Information given:
+-------+

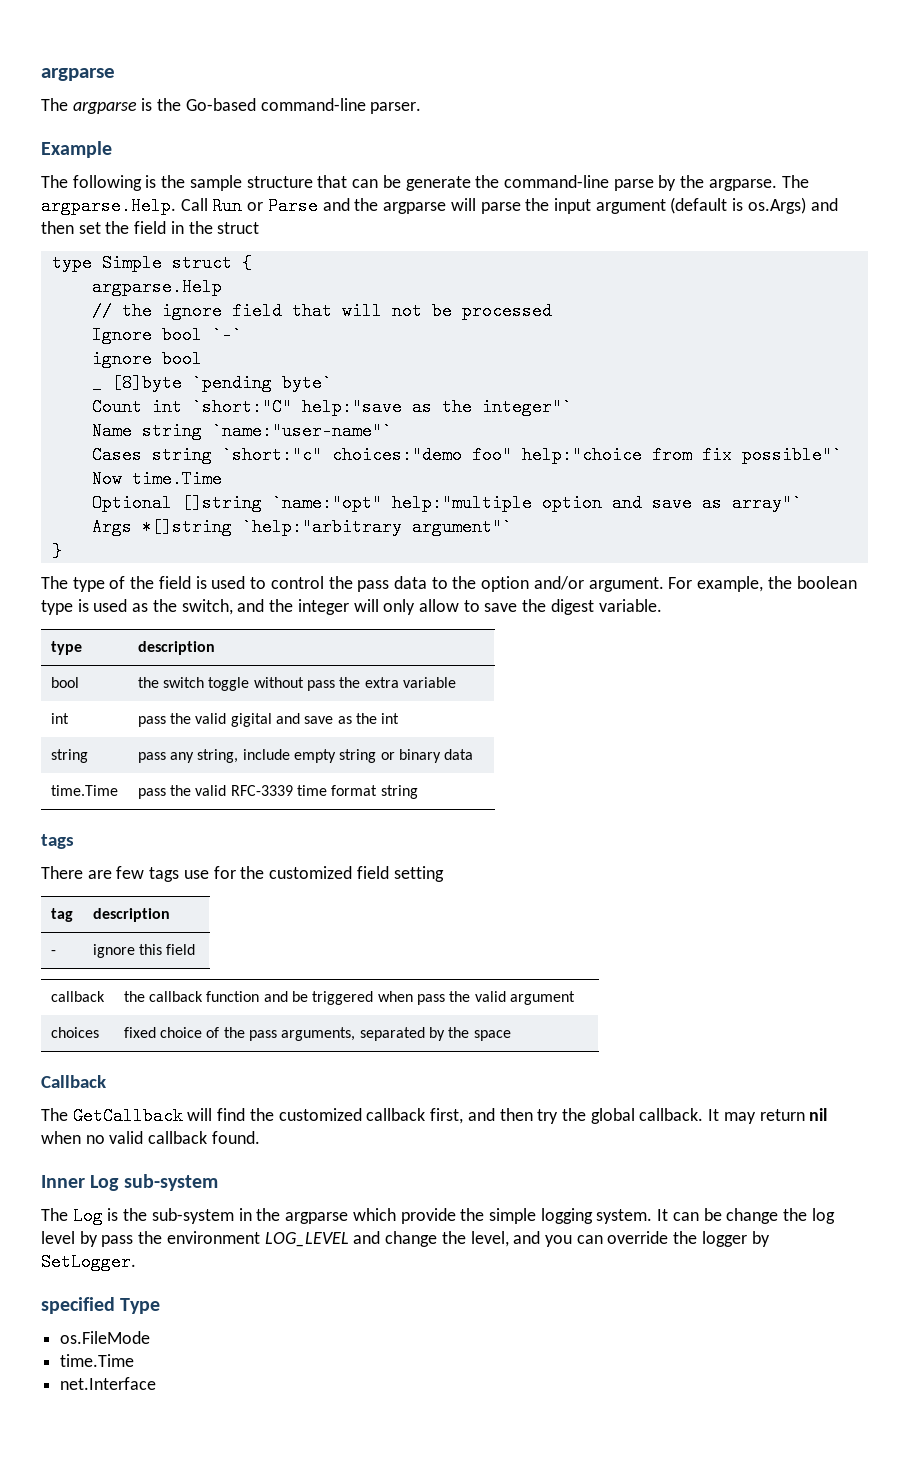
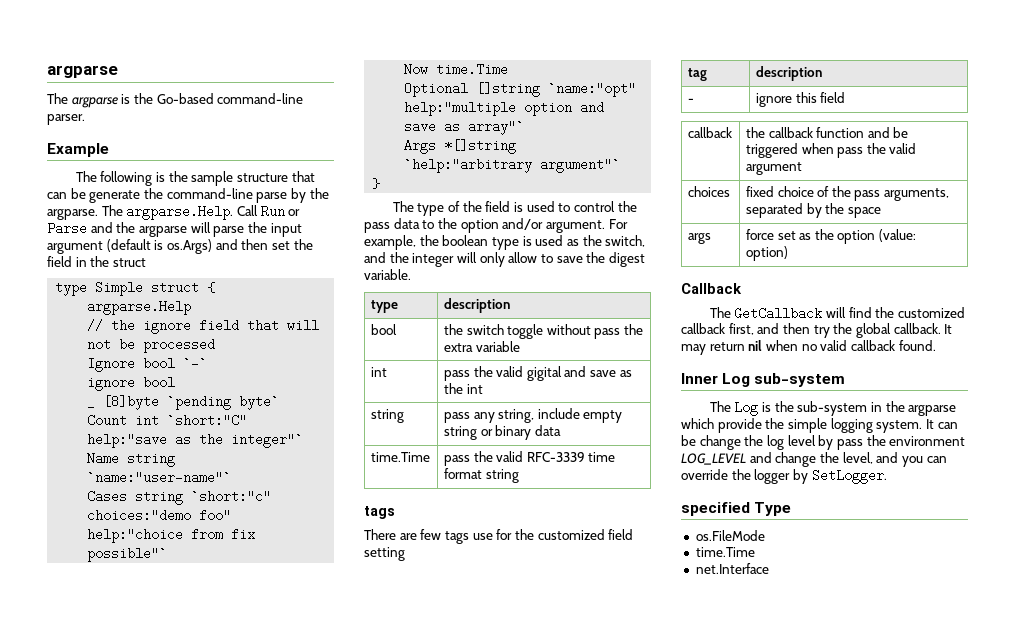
(511, 1035) none -> [687,233,711,244] [745,229,917,244] [745,246,788,261] // args | force set as the option (value: option)

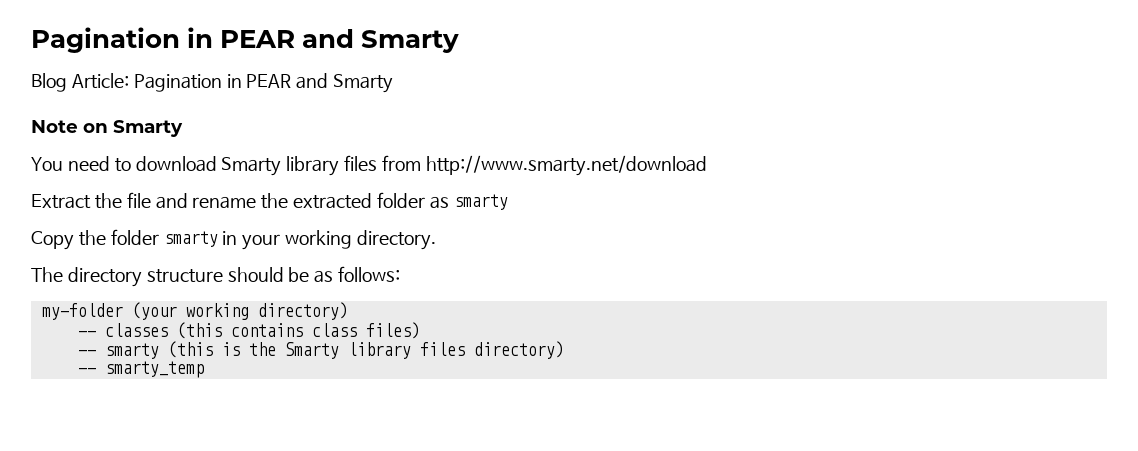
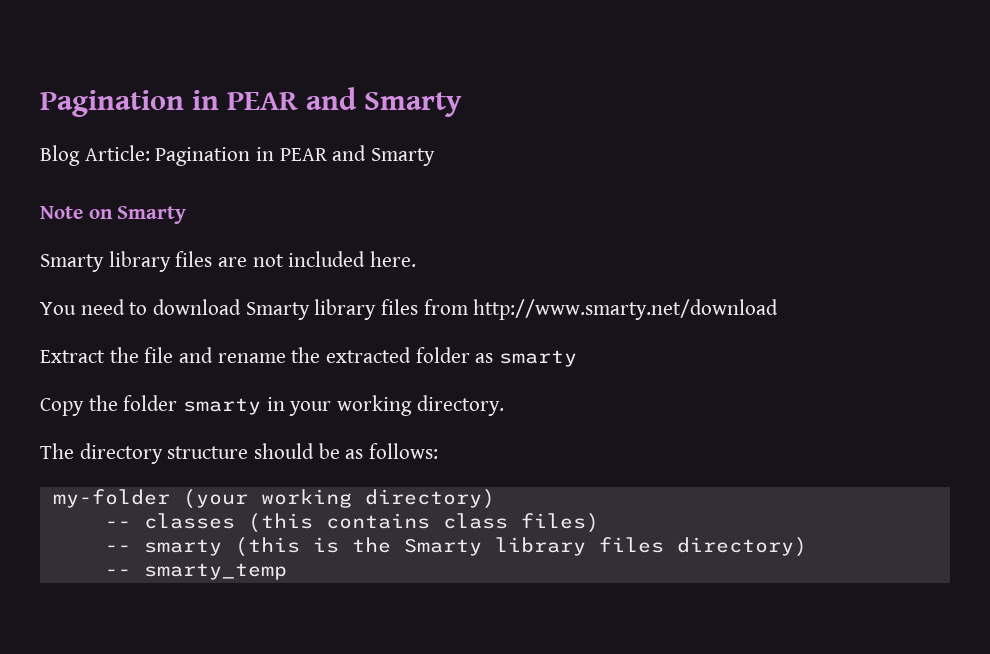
(183, 128) none -> [40,251,417,272] // Smarty library files are not included here.

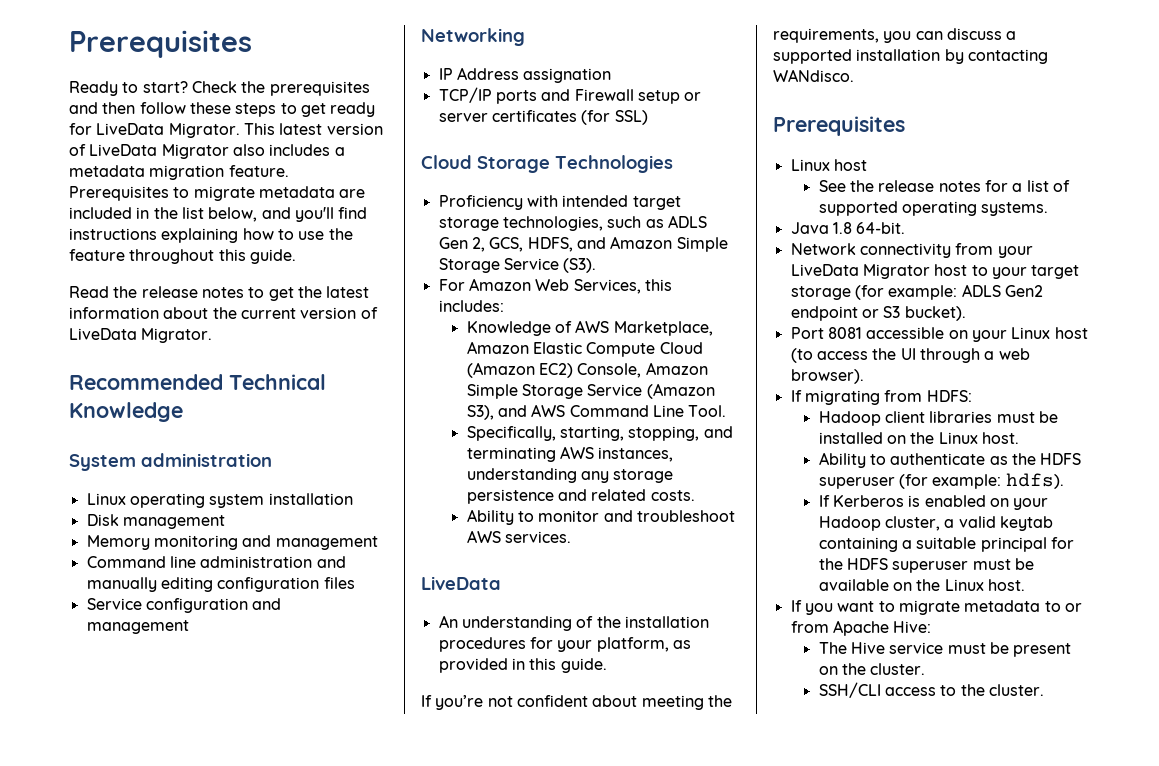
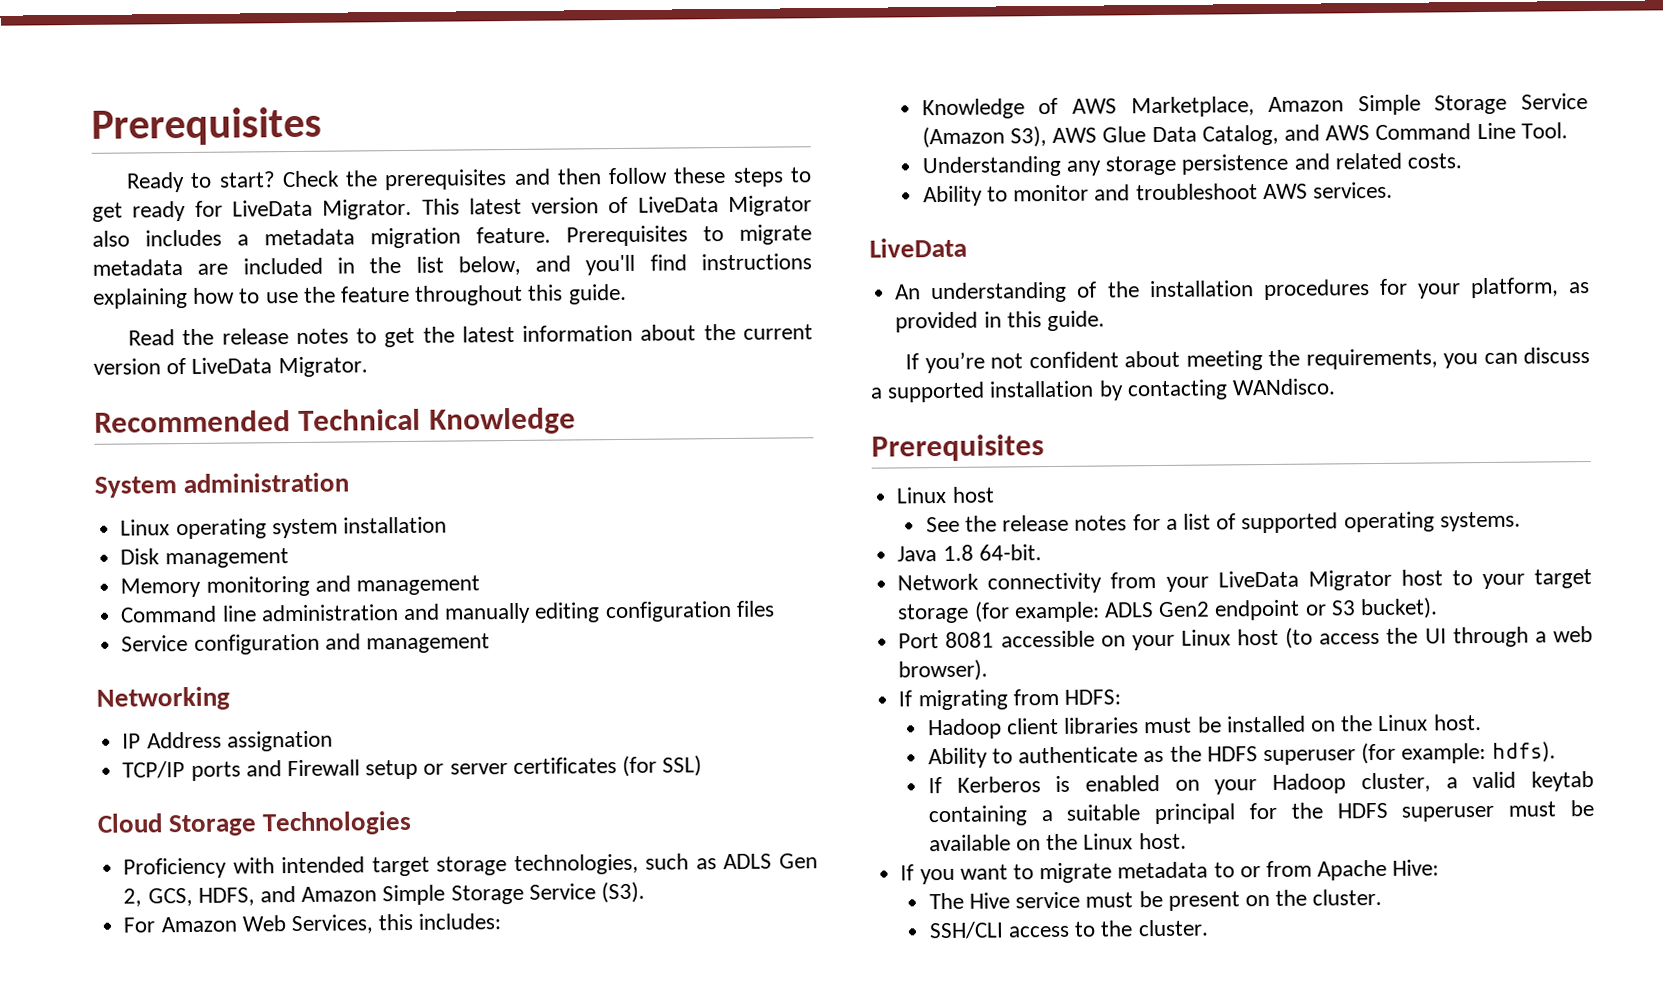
[533,342,703,357] [466,362,708,378] Elastic Compute Cloud (Amazon EC2) Console, Amazon -> (1345, 104) none
(494, 412) none -> [1052,124,1279,146] AWS Glue Data Catalog,
[466,426,733,441] [466,446,674,462] [466,468,577,483] Specifically, starting, stopping, and terminating AWS instances, understanding -> [921,155,1062,178] Understanding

+-------+

Task description:
What is needed is the data above, retyped exactly, with every picture left out.

Answer section:
(511, 1035) none -> [687,233,711,244] [745,229,917,244] [745,246,788,261] // args | force set as the option (value: option)

(183, 128) none -> [40,251,417,272] // Smarty library files are not included here.

[533,342,703,357] [466,362,708,378] Elastic Compute Cloud (Amazon EC2) Console, Amazon -> (1345, 104) none
(494, 412) none -> [1052,124,1279,146] AWS Glue Data Catalog,
[466,426,733,441] [466,446,674,462] [466,468,577,483] Specifically, starting, stopping, and terminating AWS instances, understanding -> [921,155,1062,178] Understanding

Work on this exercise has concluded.